**About this task:** Your answer should be the lines below from the one with "Artikelnummer HL35027996: 4" to the one with "total: 1197.00 -> 828.00", both included, given again exactly and with nothing added.

**Data supplied:**

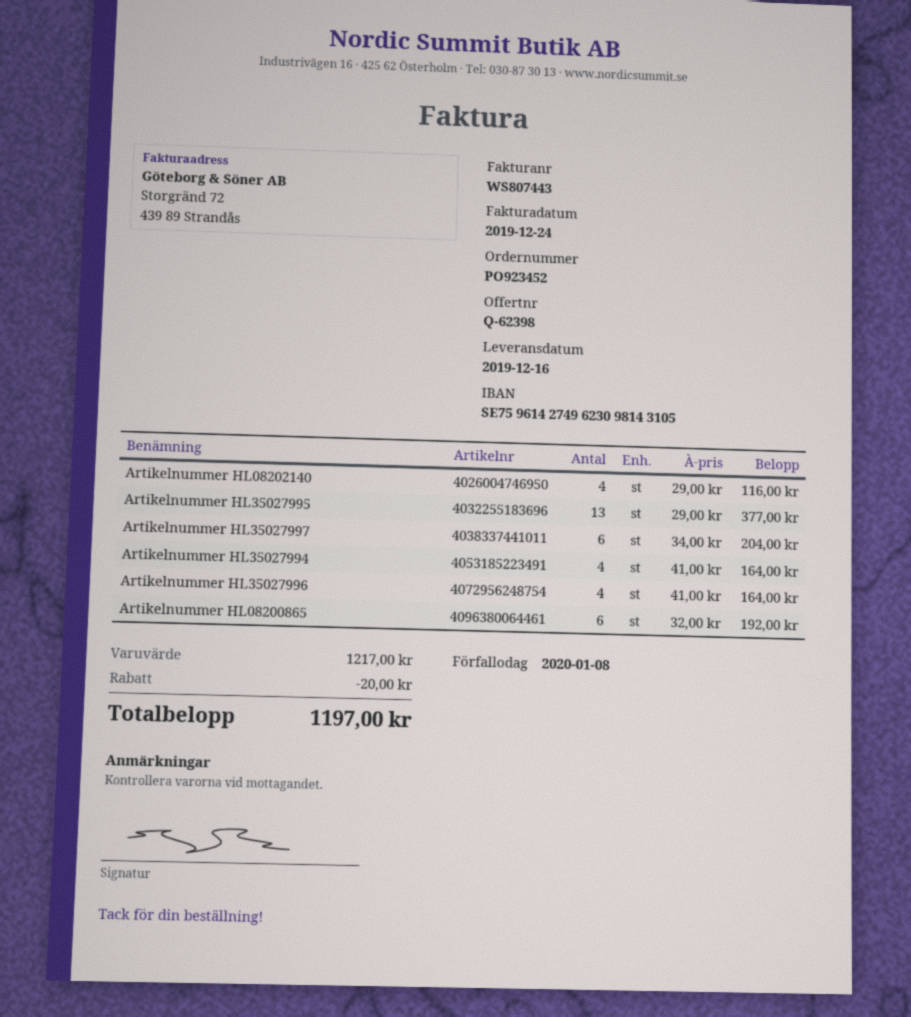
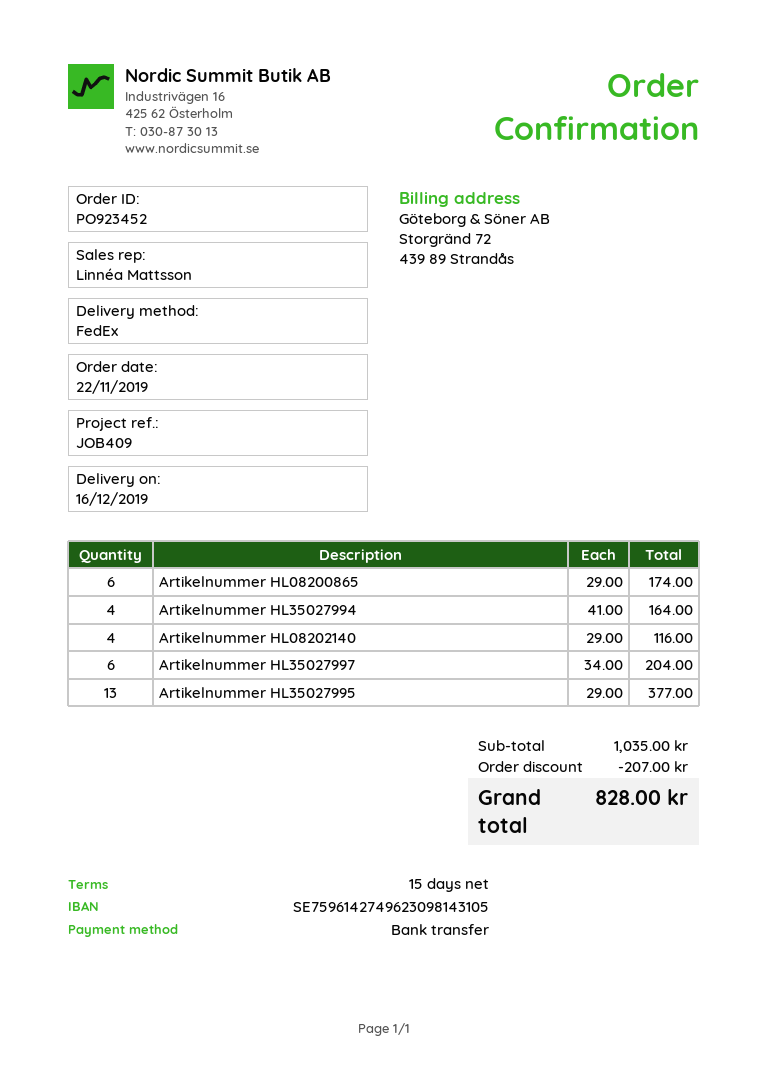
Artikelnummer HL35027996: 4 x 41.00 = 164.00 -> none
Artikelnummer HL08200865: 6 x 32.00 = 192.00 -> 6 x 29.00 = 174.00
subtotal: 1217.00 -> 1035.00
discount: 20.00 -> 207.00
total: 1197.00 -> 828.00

---

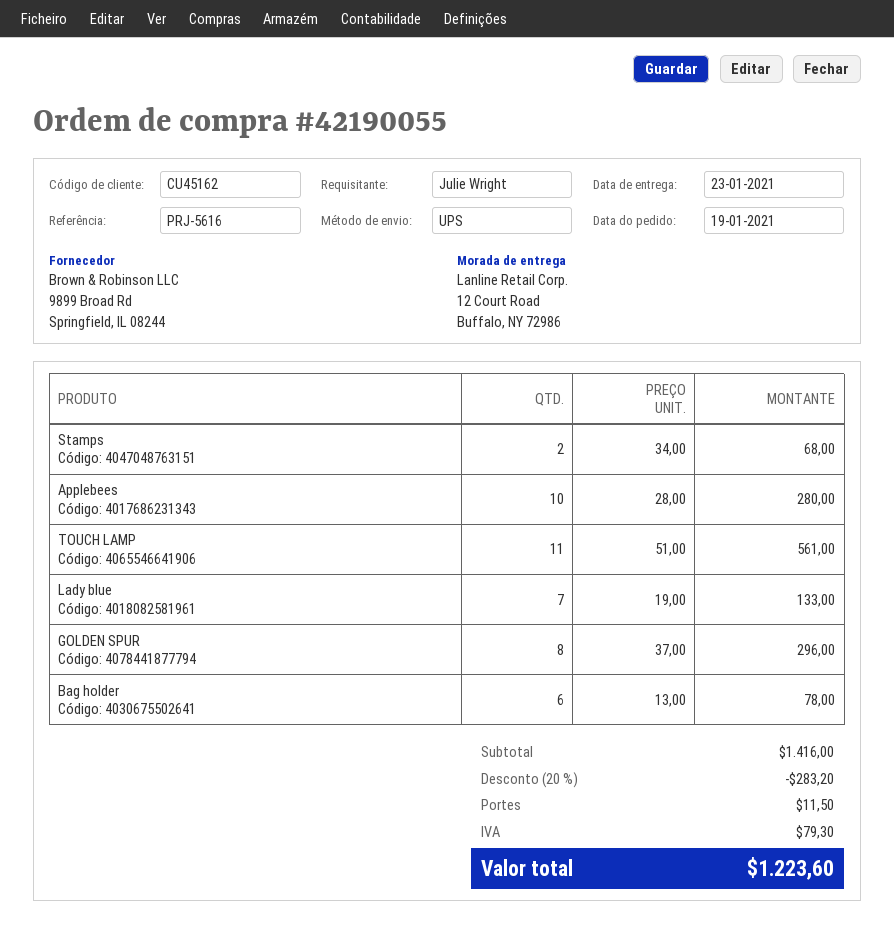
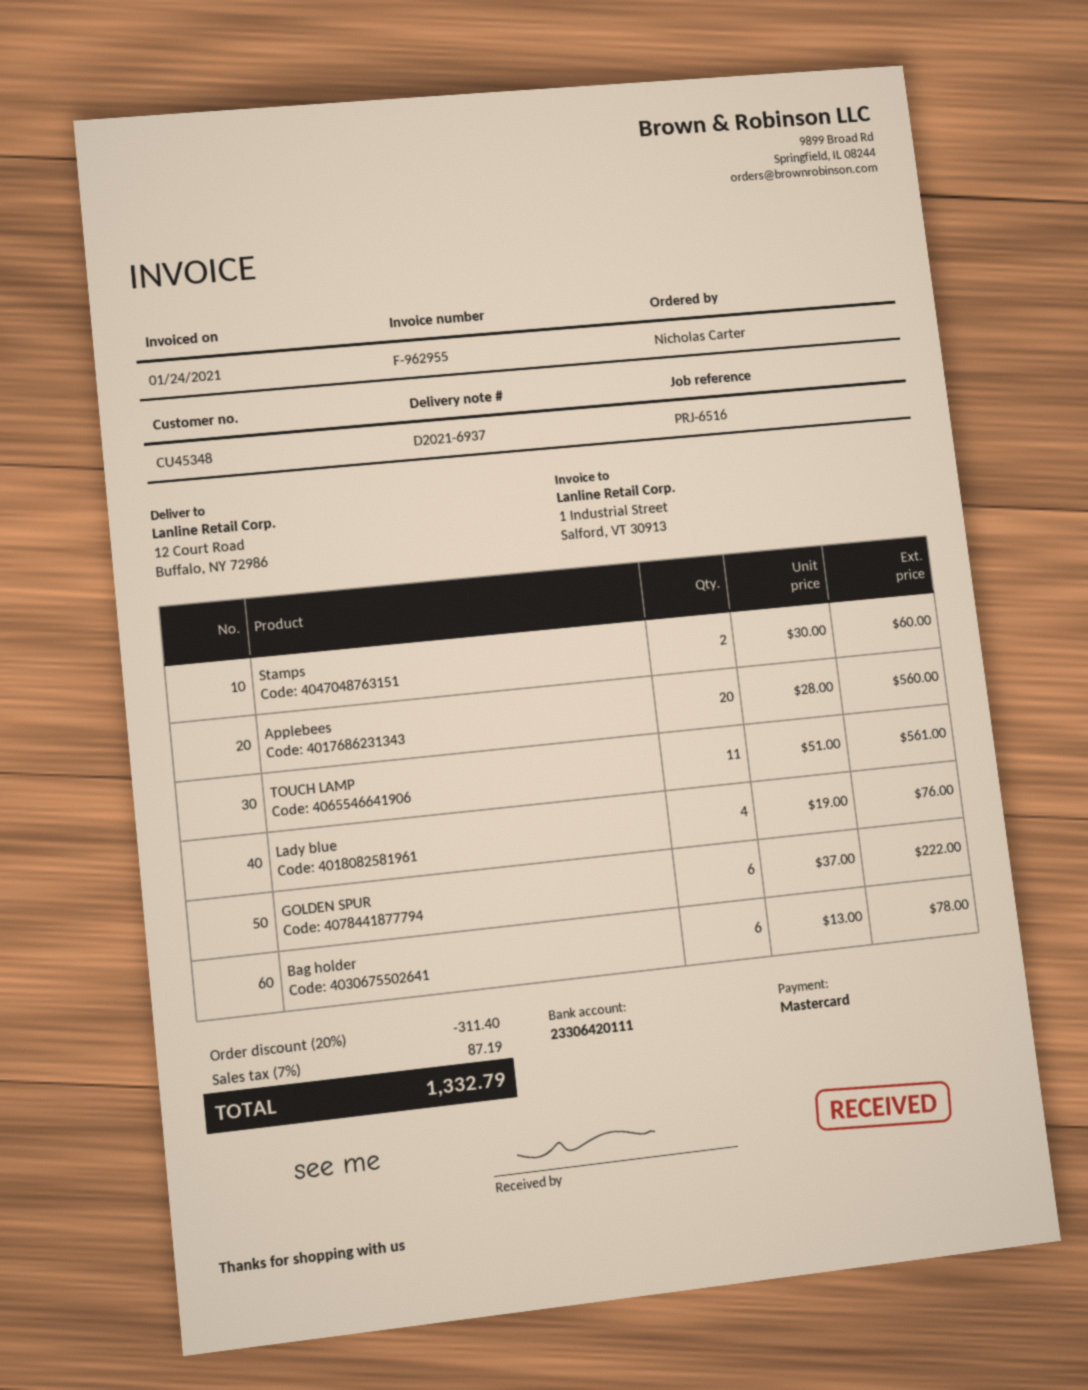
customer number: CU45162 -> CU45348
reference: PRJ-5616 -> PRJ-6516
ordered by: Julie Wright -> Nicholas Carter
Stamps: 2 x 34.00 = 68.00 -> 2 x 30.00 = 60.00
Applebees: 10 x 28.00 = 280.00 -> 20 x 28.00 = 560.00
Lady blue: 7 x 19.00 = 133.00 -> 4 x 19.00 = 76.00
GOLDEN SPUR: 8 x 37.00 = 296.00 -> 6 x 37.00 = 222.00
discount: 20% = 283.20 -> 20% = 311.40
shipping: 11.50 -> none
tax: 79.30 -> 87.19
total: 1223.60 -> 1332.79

* * *

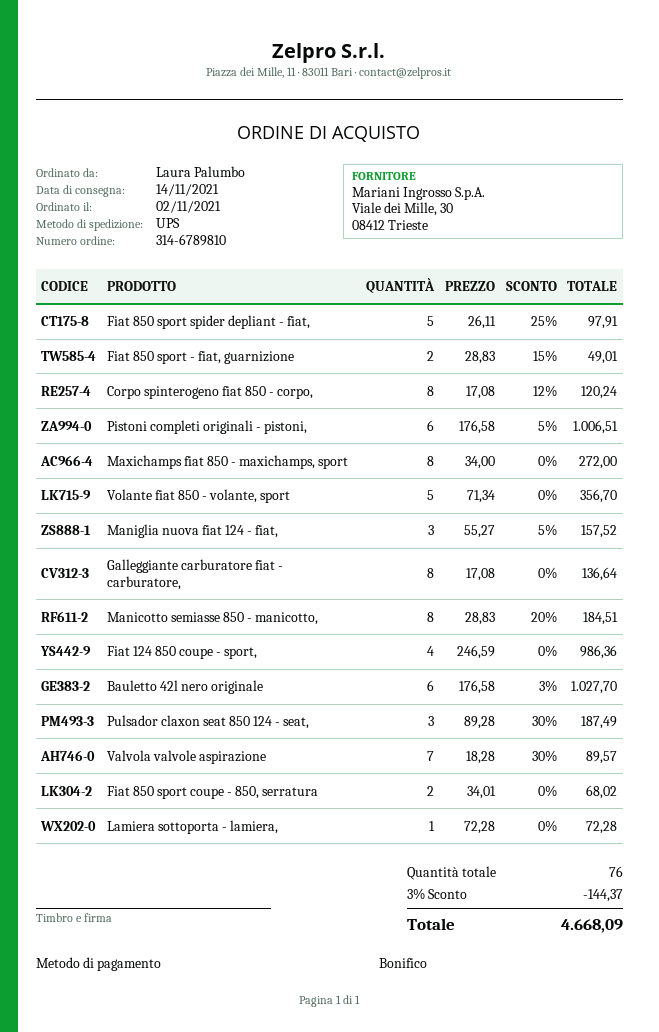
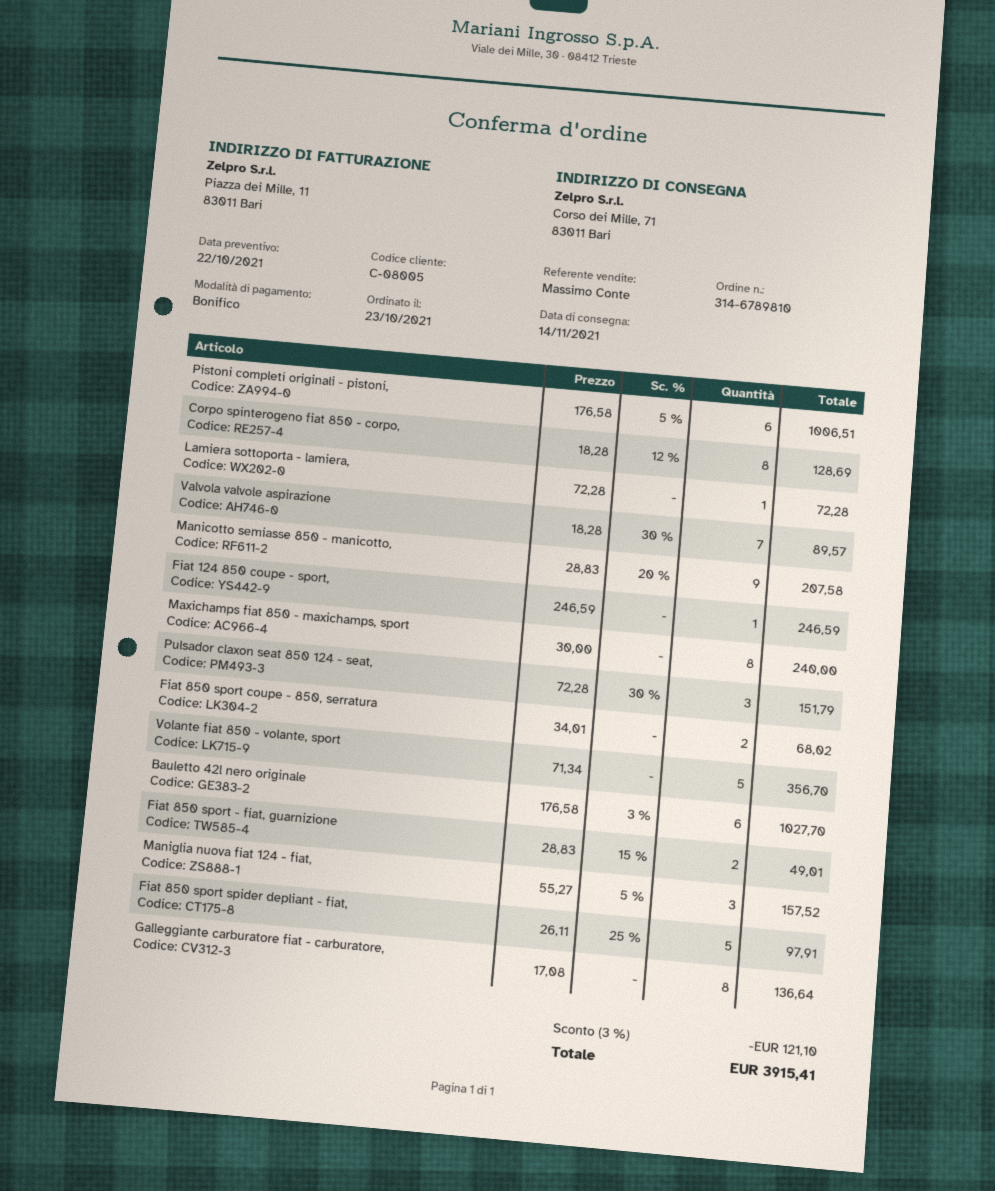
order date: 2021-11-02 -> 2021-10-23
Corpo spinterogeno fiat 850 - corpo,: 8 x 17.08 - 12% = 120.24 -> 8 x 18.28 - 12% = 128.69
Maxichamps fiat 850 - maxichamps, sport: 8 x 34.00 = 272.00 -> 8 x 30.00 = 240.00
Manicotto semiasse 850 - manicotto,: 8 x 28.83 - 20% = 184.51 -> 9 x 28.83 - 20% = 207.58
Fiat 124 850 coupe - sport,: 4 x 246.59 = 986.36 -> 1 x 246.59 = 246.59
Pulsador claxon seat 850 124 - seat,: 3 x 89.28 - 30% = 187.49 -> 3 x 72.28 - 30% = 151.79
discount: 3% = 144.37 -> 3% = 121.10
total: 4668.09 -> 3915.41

**Task response:**
Artikelnummer HL35027996: 4 x 41.00 = 164.00 -> none
Artikelnummer HL08200865: 6 x 32.00 = 192.00 -> 6 x 29.00 = 174.00
subtotal: 1217.00 -> 1035.00
discount: 20.00 -> 207.00
total: 1197.00 -> 828.00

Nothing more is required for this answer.